Ogni oggetto fornito agli utenti (es. apribottiglie, secchielli per il ghiaccio, etc.), dovrà essere disinfettato prima della consegna.

    Favorire il ricambio d’aria negli ambienti interni. In ragione dell’affollamento e del tempo di permanenza degli occupanti, dovrà essere verificata l’efficacia degli impianti al fine di garantire l’adeguatezza delle portate di aria esterna secondo le normative vigenti. In ogni caso, l’affollamento deve essere correlato alle portate effettive di aria esterna.   

Per gli impianti di condizionamento, è obbligatorio, se tecnicamente possibile, escludere totalmente la funzione di ricircolo dell’aria. In ogni caso vanno rafforzate ulteriormente le misure per il ricambio d’aria naturale e/o attraverso l’impianto, e va garantita la pulizia, ad impianto fermo, dei filtri dell’aria di ricircolo per mantenere i livelli di filtrazione/rimozione adeguati.   

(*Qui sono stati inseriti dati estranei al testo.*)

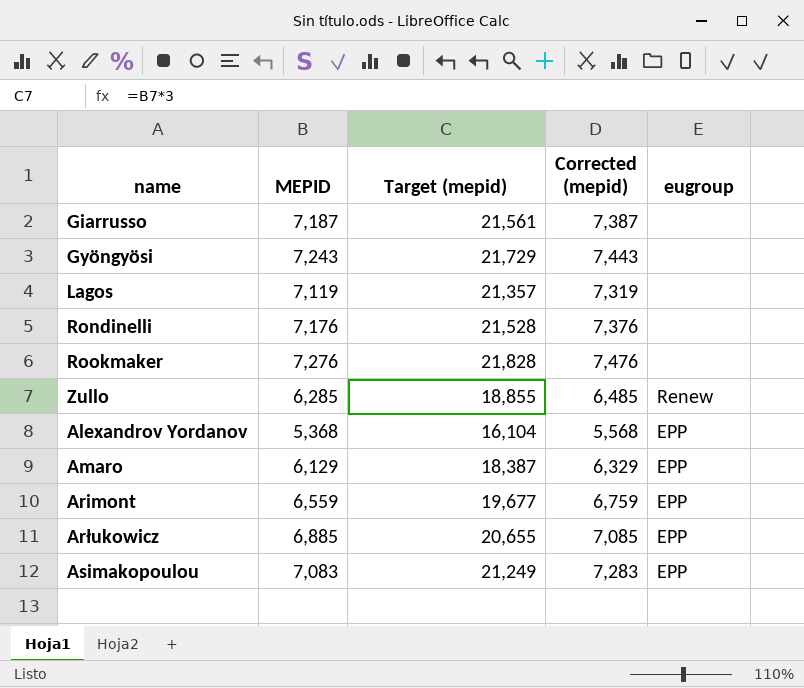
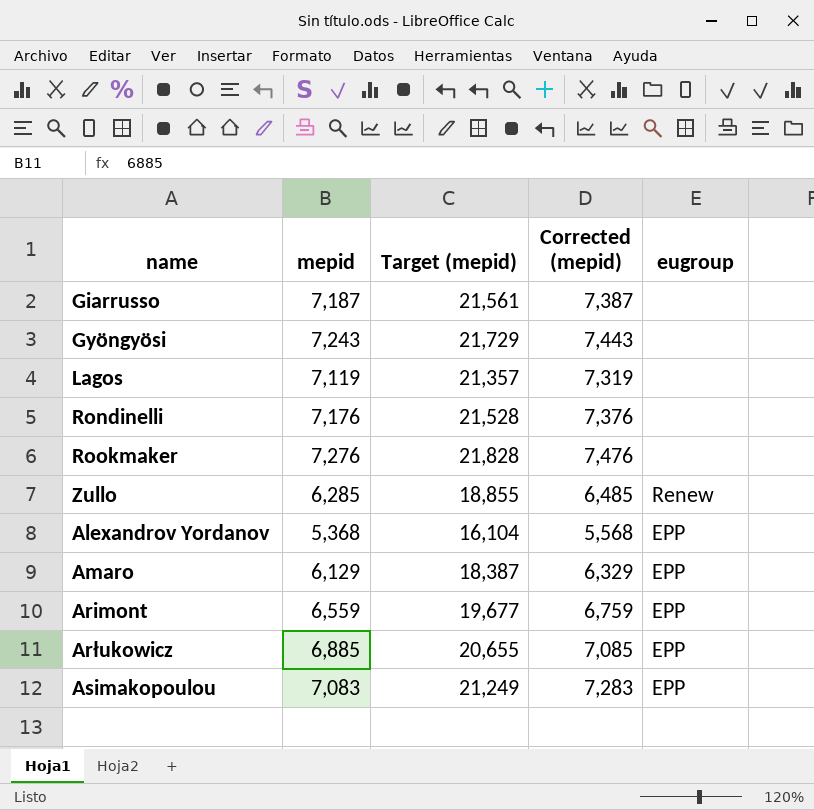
column name: MEPID -> mepid

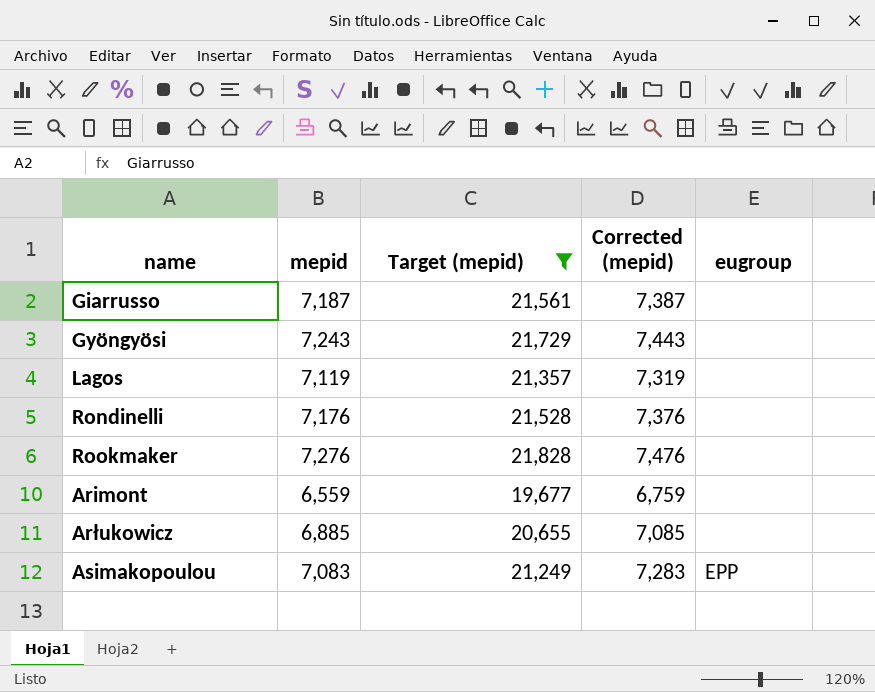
filter: none -> Target (mepid) >= 19,677
Arimont | eugroup: EPP -> none
Arłukowicz | eugroup: EPP -> none

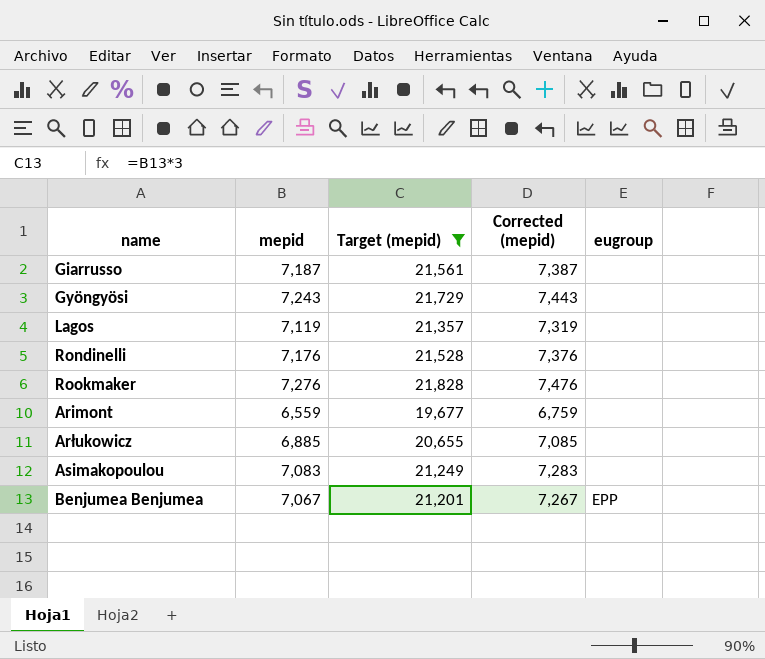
Asimakopoulou | eugroup: EPP -> none
row Benjumea Benjumea: none -> 7,067 | 21,201 | 7,267 | EPP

Se tecnicamente possibile, va aumentata la capacità filtrante del ricircolo, sostituendo i filtri esistenti con filtri di classe superiore, garantendo il mantenimento delle portate. Nei servizi igienici va mantenuto in funzione continuata l’estrattore d’aria.   

Nel caso di attività complementari che prevedono la condivisione di oggetti (es. giochi da tavolo, biliardo), adottare modalità organizzative tali da ridurre il numero di persone che manipolano gli stessi oggetti e obbligare comunque all’uso della mascherina e alla disinfezione delle mani prima di ogni nuovo gioco. In ogni caso, i piani di lavoro, i tavoli da gioco e ogni oggetto fornito in uso agli utenti devono essere disinfettati prima e dopo ciascun turno di utilizzo.   

È vietato l’utilizzo di strumenti di gioco per i quali non è possibile una disinfezione ad ogni turno (es. carte da gioco) e il mantenimento della distanza personale di almeno 1 metro (es. calciobalilla).  ▪ Garantire la regolare e frequente pulizia e disinfezione delle superfici, con particolare riguardo per le superfici maggiormente toccate dagli utenti e i servizi igienici.